Ciertamente, este no es el primer momento en que nos enfrentamos a este conflicto, pero en el pasado siempre ha habido algún espejismo ideológico que nos impedía ver lo que estaba en juego. Eso ya no existe. Es evidente que cerrar un país o una región significa claramente condenar económicamente a la zona que se cierra, pero también está claro que una economía que fracasa porque debe detenerse para salvar vidas humanas es una economía que ya ha fracasado porque está en contra de lo humano, contra el motivo por el que nació: el bien de todos. El coronavirus es un rechazo frontal al modo en que hemos organizado las relaciones económicas y productivas durante estos dos siglos, el pródromo más significativo al encuentro que el Papa quería dedicar –precisamente en marzo– a la economía sostenible, que cuando se celebre, en noviembre, encontrará en los hechos de estos días una documentación impresionante del camino por el que trabajar y moverse.

Por último, hay otra consecuencia que empieza a vislumbrarse entre los confusos hilos de estas semanas. Se ha abierto camino entre algunos creyentes la tentación de no fiarse de la medicina ni de las decisiones comunitarias sobre cómo moverse, sino de la “fe”. Está claro que con los mismos ingredientes se puede hacer otra menestra, pero la fe de la que estamos hablando en este caso no tiene nada que ver con el imponente fenómeno de la razón que se abrió paso en el mundo occidental desde los primeros siglos.
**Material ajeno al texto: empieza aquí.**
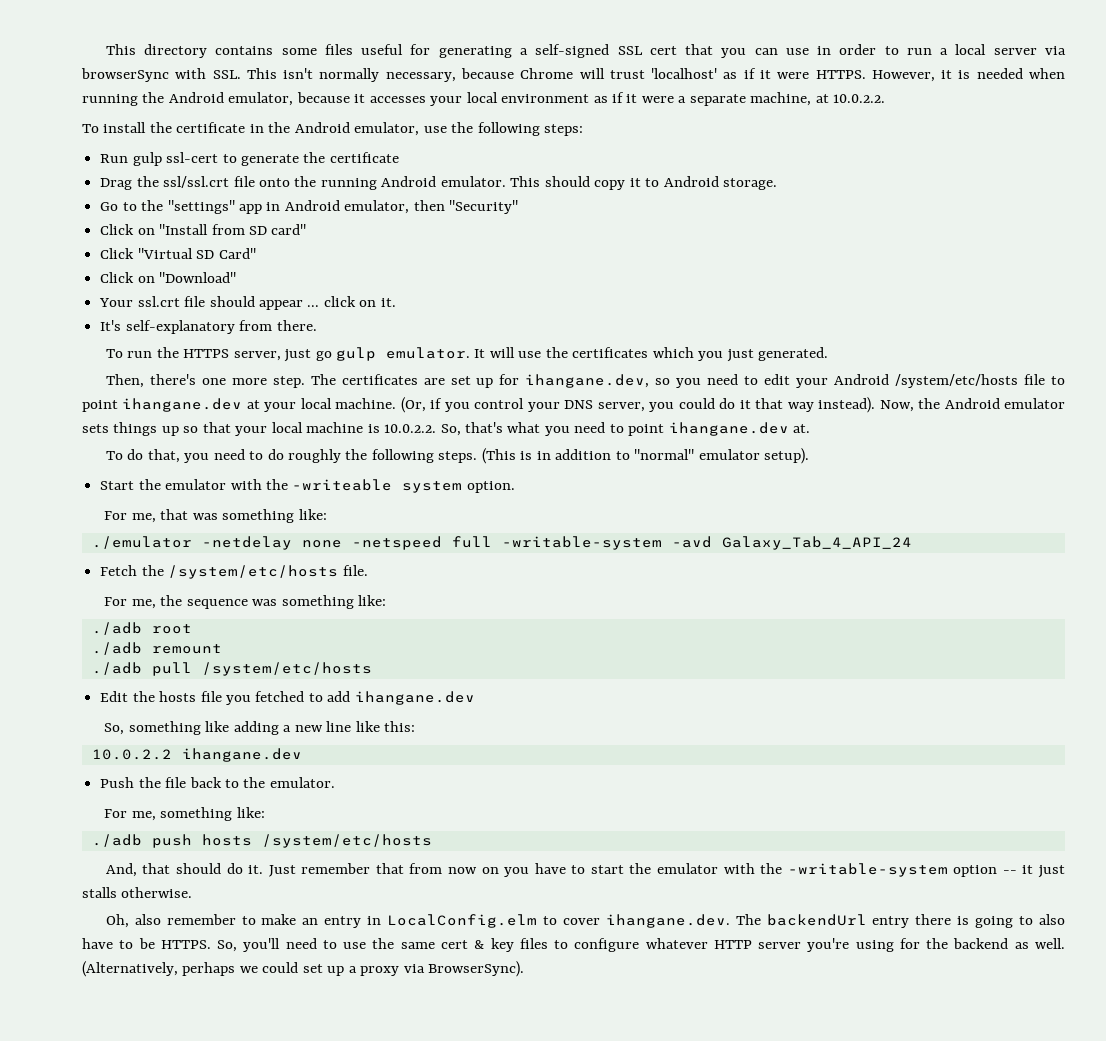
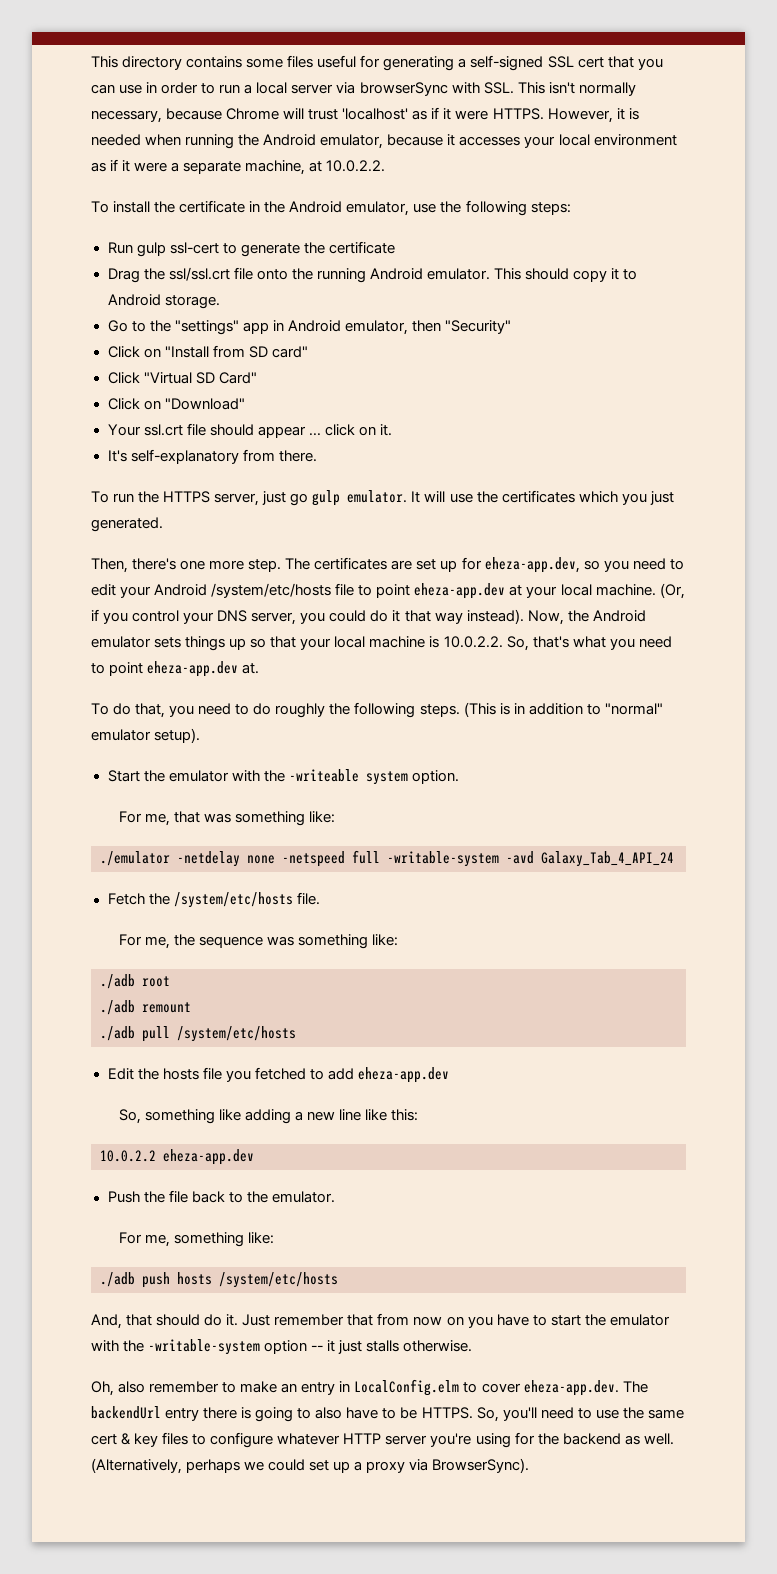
[525,374,650,388] ihangane.dev, -> [484,557,580,573] eheza-app.dev,
[122,398,243,412] ihangane.dev -> [414,583,506,599] eheza-app.dev
[668,422,789,436] ihangane.dev -> [147,661,239,677] eheza-app.dev
[354,691,475,705] ihangane.dev -> [357,1067,449,1083] eheza-app.dev
[181,748,302,762] ihangane.dev -> [163,1149,254,1165] eheza-app.dev
[605,914,730,928] ihangane.dev. -> [523,1380,619,1396] eheza-app.dev.

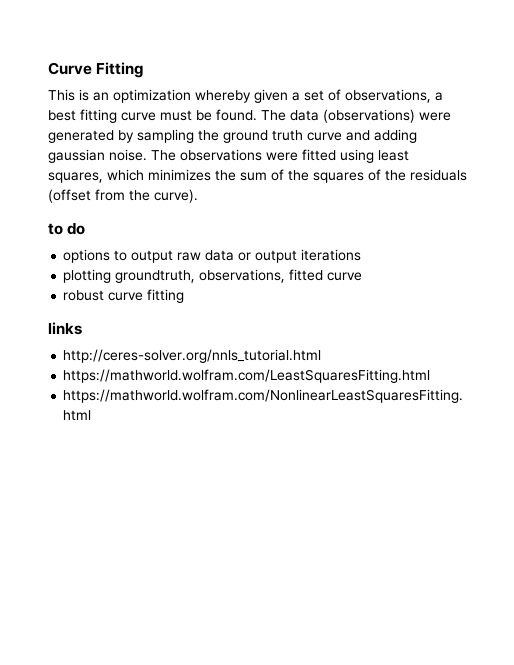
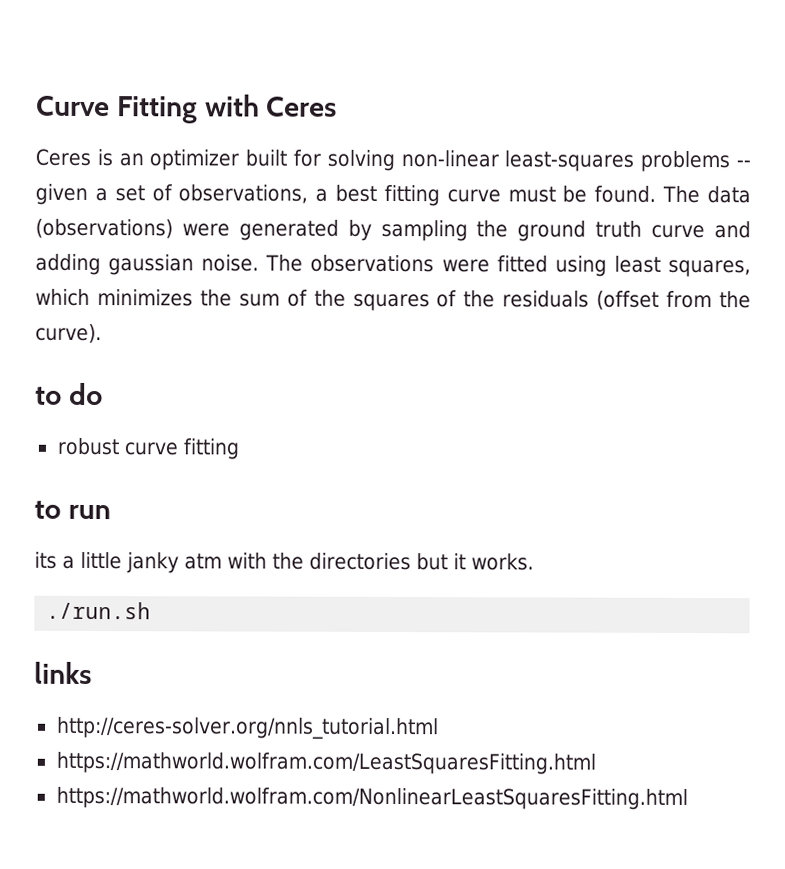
[48,89,251,103] // This is an optimization whereby -> [204,94,338,117] [35,148,751,173] with Ceres // Ceres is an optimizer built for solving non-linear least-squares problems --
[63,249,362,263] [63,269,363,283] [63,289,185,303] options to output raw data or output iterations // plotting groundtruth, observations, fitted curve // robust curve fitting -> [56,437,239,460] [34,500,111,520] [34,551,534,574] [46,601,152,620] robust curve fitting // to run // its a little janky atm with the directories but it works. // ./run.sh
Esa fe a la que muchos parecen querer aferrarse en estas circunstancias se parece más a una forma de magia que hace de Dios el más potente de los magos. La benevolencia de Dios, que existe, y los milagros de Dios, que existen, no son fruto de ritos o fórmulas sino de una inteligencia dócil que obedece a la realidad hasta la mendicidad. El hombre atiende, pero es Dios quien sana. Dirigirse sencillamente a Dios sin atender las indicaciones de la comunidad civil –tratando esas indicaciones dadas con suficiencia porque “total, si quedamos para celebrar algo no va a pasarnos nada”– no solo es sinrazón sino que tendrá efectos miopes y devastadores que hoy ni siquiera podemos imaginar. Por lo demás, que intente un estudiante pedirle a Dios sacar “dieces” sin haber estudiado una página, que intente un enfermo pedir a Dios la curación sin seguir los consejos de su médico. Dios no es algo distinto de la realidad, Dios no es un druida, Dios es quien convierte la realidad misma en camino de curación. Si bien es cierto que nuestro mundo está enfermo y alejado de Dios, solo nuestra seriedad en el momento presente tal cual es nos permitirá tener una mirada pura y libre para reconocer los milagros que Él quiera realizar. La vida no es cosa nuestra.

Cuando acaben estos meses, serán nuestras ganas de vivir e implicarnos con el Misterio lo que volverá a poner en marcha la economía, igual que –al final de cada jornada– es nuestro deseo de vida y de decir sí a la provocación de Otro que nos desafía lo que hace de esa jornada un tiempo vivido y no un tiempo perdido. Será nuestra penitencia cuaresmal, nuestra apertura para acoger con seriedad, sobriedad y humildad todas las indicaciones sanitarias y civiles que se nos den para que el flagelo de este virus –que está sembrando muerte y destrucción por todo el mundo– llegue a ser el inicio de algo nuevo, el camino para poder volver a empezar, volver a casa siendo más nosotros mismos, descubrirse en el fondo cambiados, más sinceros, más alegres, más libres, más dispuestos a sacrificarnos y a ponernos en cuestión. Mirando atrás y viendo estos días de renuncia y lágrimas como días de una Gracia extraordinaria y desconocida, como el tiempo propicio para nuestra conversión.